-- Records for the exercise follows --

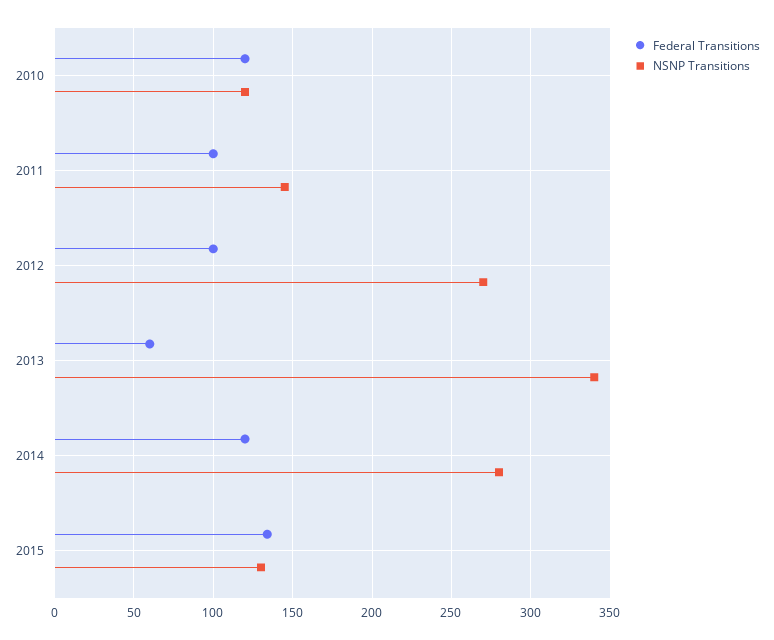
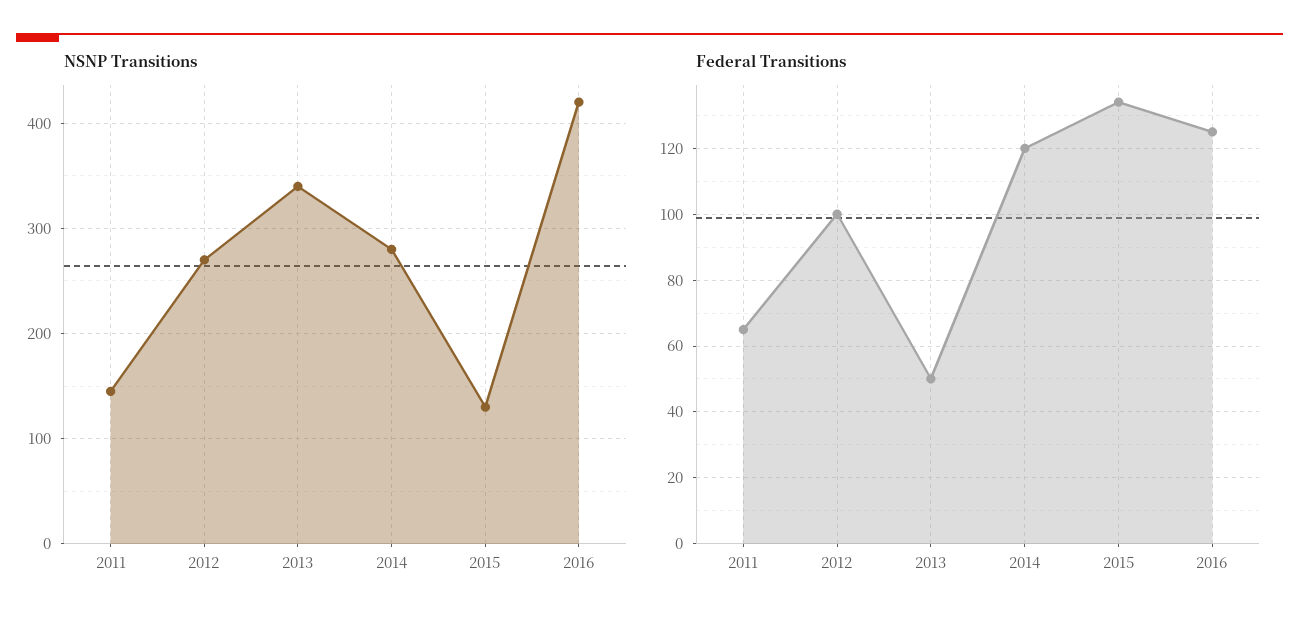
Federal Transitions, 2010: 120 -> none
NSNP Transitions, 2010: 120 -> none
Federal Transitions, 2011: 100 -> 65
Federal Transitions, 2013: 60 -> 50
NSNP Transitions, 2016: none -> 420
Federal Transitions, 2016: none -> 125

-- Records for the exercise concluded --
-- Records for the exercise follows --

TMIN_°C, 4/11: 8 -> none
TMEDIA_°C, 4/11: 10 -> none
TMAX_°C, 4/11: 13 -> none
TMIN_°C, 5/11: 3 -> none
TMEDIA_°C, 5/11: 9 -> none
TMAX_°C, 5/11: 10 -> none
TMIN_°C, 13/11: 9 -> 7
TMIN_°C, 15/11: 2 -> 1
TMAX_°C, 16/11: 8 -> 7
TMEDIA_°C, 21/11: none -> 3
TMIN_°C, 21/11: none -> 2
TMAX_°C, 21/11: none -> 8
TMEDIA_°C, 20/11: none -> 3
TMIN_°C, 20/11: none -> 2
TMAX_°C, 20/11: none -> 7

-- Records for the exercise concluded --
-- Records for the exercise follows --

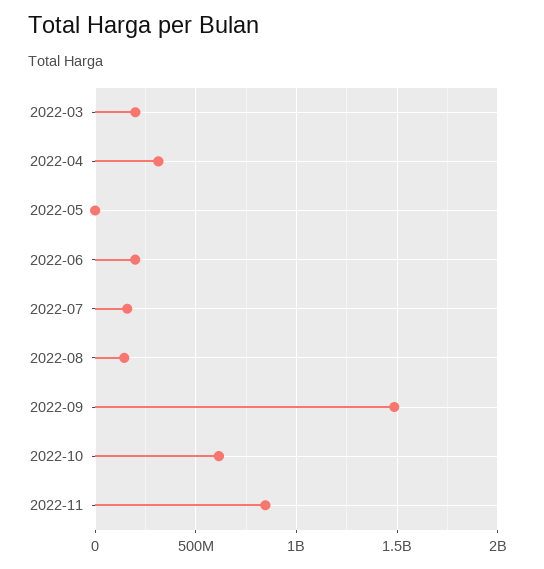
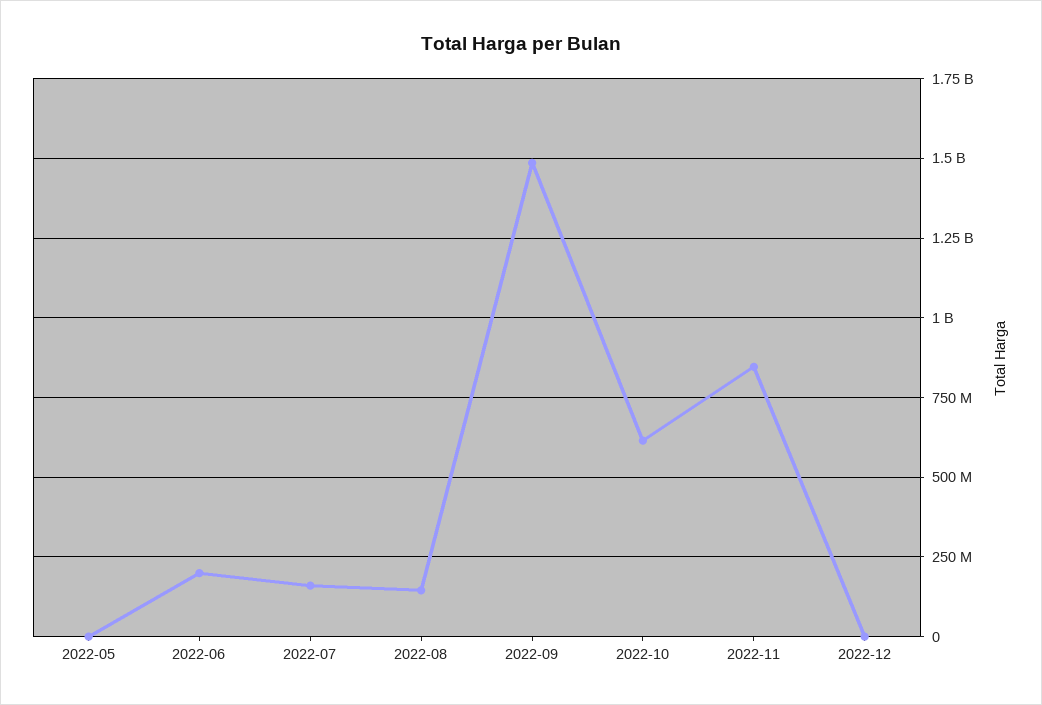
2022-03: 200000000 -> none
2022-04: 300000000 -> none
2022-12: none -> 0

-- Records for the exercise concluded --

Work required
What do the lines above say from the one containing "Federal Transitions, 2010: 120 -> none" down to the one containing "Federal Transitions, 2016: none -> 125"? Return them exactly, both end lines included, and only them.

Response to this exercise
Federal Transitions, 2010: 120 -> none
NSNP Transitions, 2010: 120 -> none
Federal Transitions, 2011: 100 -> 65
Federal Transitions, 2013: 60 -> 50
NSNP Transitions, 2016: none -> 420
Federal Transitions, 2016: none -> 125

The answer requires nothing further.